Lopes Sílvia, Bruno de Sousa Andrea, Delalibera Mayra, Namukwaya Elizabeth, Cohen Joachim, Gomes Barbara
Faculty of Medicine, University of Coimbra, Coimbra, Portugal.
NOVA National School of Public Health, Public Health Research Centre, Comprehensive Health Research Center, CHRC, NOVA University Lisbon, Lisbon, Portugal.
EClinicalMedicine. 2024 Jan 2;68:102399. doi: 10.1016/j.eclinm.2023.102399. eCollection 2024 Feb.
During the coronavirus 2019 disease (COVID-19) pandemic, health systems had to respond to the needs of COVID-19 patients, while caring for patients with other life-threatening conditions. Pandemics, such as the COVID-19 pandemic, stir global health and mortality patterns. This is likely to include trends in dying places. In this paper, we examine trends in place of death for adults in 32 countries, comparing the initial COVID-19 pandemic years (2020-2021) with the eight years before the pandemic (2012-2019).

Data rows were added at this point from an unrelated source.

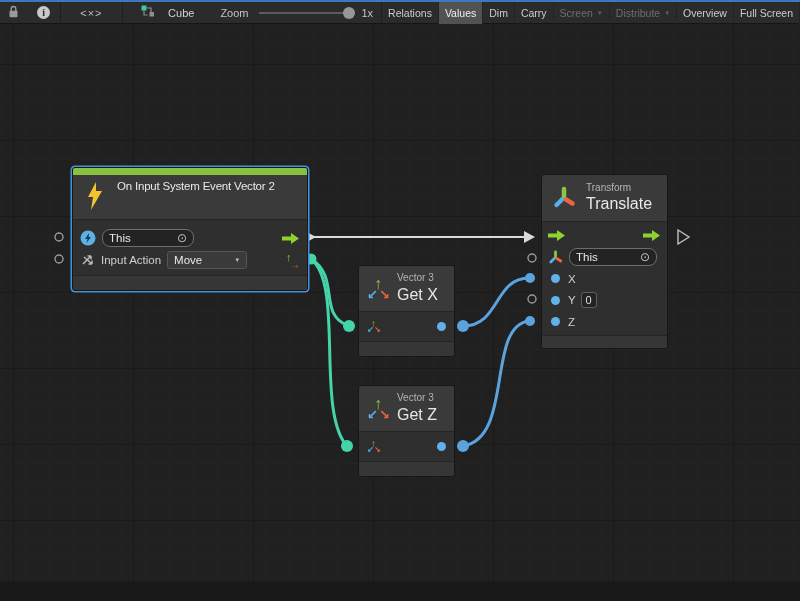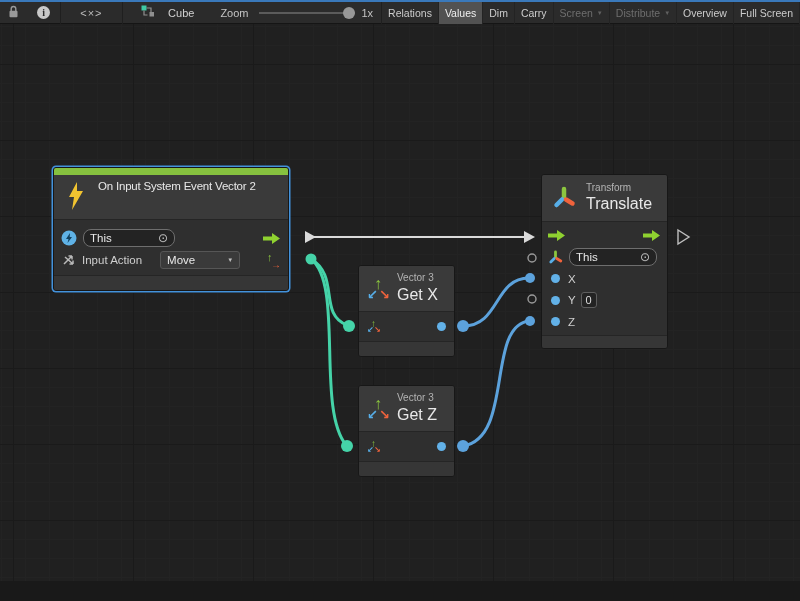--- a/index.html
+++ b/index.html
@@ -200,7 +200,7 @@
       <polygon points="678,206 689,213 678,220" fill="none" stroke="#BFBFBF" stroke-width="1.4"></polygon>
     </svg>
 
-    <div class="node selected" style="left:53px; top:143px; width:236px;">
+    <div class="node selected" style="left:72px; top:143px; width:236px;">
       <div class="n-greenbar"></div>
       <div class="n-header" style="height:44px; align-items:flex-start; padding-top:4px;">
         <span style="margin:2px 4px 0 4px;">

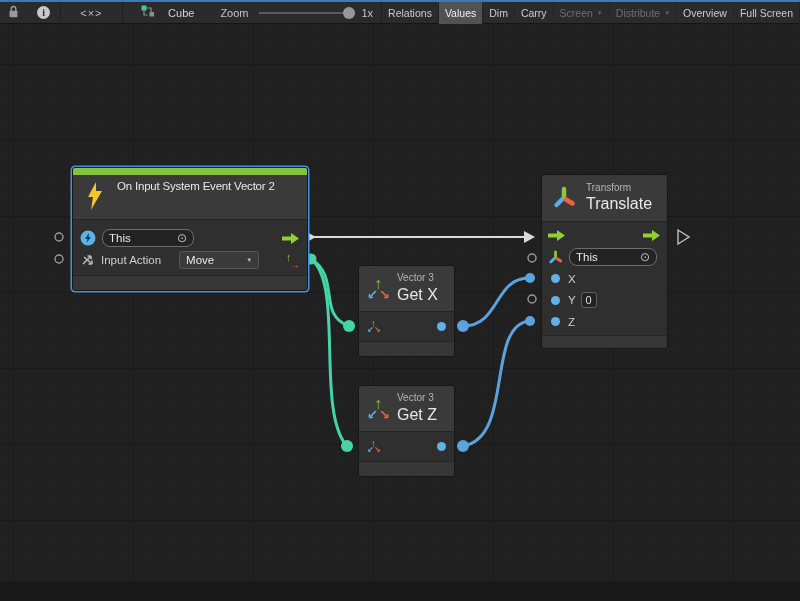--- a/index.html
+++ b/index.html
@@ -238,7 +238,7 @@
             </svg>
           </span>
           <span class="plabel" style="margin-left:6px;">Input Action</span>
-          <span class="drop-field" style="margin-left:18px;">
+          <span class="drop-field" style="margin-left:6px;">
             <span>Move</span>
             <span class="dd-caret">▼</span>
           </span>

Data on place of death for all adults (18 years and over) that died from 1 January 2012 to 31 December 2021 were requested (47 countries approached, 32 included). The classification of place of death varied widely between countries. "Home" was the most common category, the remaining category groups comprised "hospital or health institution", "other defined", and "ill-defined". We analysed place of death data in an aggregate form, by sex, age group, and selected underlying causes of death (cancer, dementia, and COVID-19).
The study included 100.7 million people (51.5% male, 68.0% with ≥70 years), 20.4% died from cancer and 5.8% from dementia; 30.8% of deaths took place at home. The percentage of home deaths rose from 30.1% in 2012-2013 to 30.9% in 2018-2019 and further to 32.2% in the pandemic (2020-2021). Home deaths increased during the pandemic in 23 countries. In most countries the rise was greater in women and cancer; age differences were not consistent.
Our study shows that there was a rise in home deaths during the pandemic, but with variability across countries, sex, age, and causes of death. The sex difference observed in most countries may have several explanations, including more engagement of women in discussions about end of life care planning and hospital admission avoidance. A higher rise of home deaths among people dying of cancer may be explained by the more predictable disease trajectory compared to non-malignant conditions, as well as earlier and better integrated palliative care.
This work is part of the EOLinPLACE Project, which has received funding from the European Research Council (ERC) under the European Union's Horizon 2020 research and innovation programme (grant agreement No 948609).
在2019冠状病毒病(COVID-19)大流行期间,卫生系统必须在照顾患有其他危及生命疾病患者的同时,应对COVID-19患者的需求。诸如COVID-19大流行之类的疫情会扰乱全球卫生和死亡率模式。这可能包括死亡地点的趋势。在本文中,我们研究了32个国家成年人的死亡地点趋势,将COVID-19大流行初期(2020 - 2021年)与大流行前的八年(2012 - 2019年)进行比较。
我们索取了2012年1月1日至2021年12月31日期间所有死亡成年人(18岁及以上)的死亡地点数据(联系了47个国家,纳入了32个国家)。各国死亡地点的分类差异很大。“家中”是最常见的类别,其余类别组包括“医院或医疗机构”、“其他明确地点”和“不明确地点”。我们按性别、年龄组以及选定的潜在死因(癌症、痴呆症和COVID-19)以汇总形式分析了死亡地点数据。
该研究纳入了1.007亿人(男性占51.5%,70岁及以上者占68.0%),20.4%的人死于癌症,5.8%死于痴呆症;30.8%的死亡发生在家中。家中死亡的比例从2012 - 2013年的30.1%上升至2018 - 2019年的30.9%,在大流行期间(2020 - 2021年)进一步升至32.2%。23个国家在大流行期间家中死亡人数增加。在大多数国家,女性和癌症患者家中死亡人数的上升幅度更大;年龄差异并不一致。
我们的研究表明,大流行期间家中死亡人数有所上升,但在不同国家、性别、年龄和死因之间存在差异。在大多数国家观察到的性别差异可能有多种解释,包括女性更多地参与临终护理规划讨论以及避免住院。与非恶性疾病相比,癌症患者家中死亡人数上升幅度更高,这可能是由于疾病轨迹更可预测,以及更早且更完善地整合了姑息治疗。
这项工作是EOLinPLACE项目的一部分,该项目已获得欧盟“地平线2020”研究与创新计划下欧洲研究理事会(ERC)的资助(资助协议编号948609)。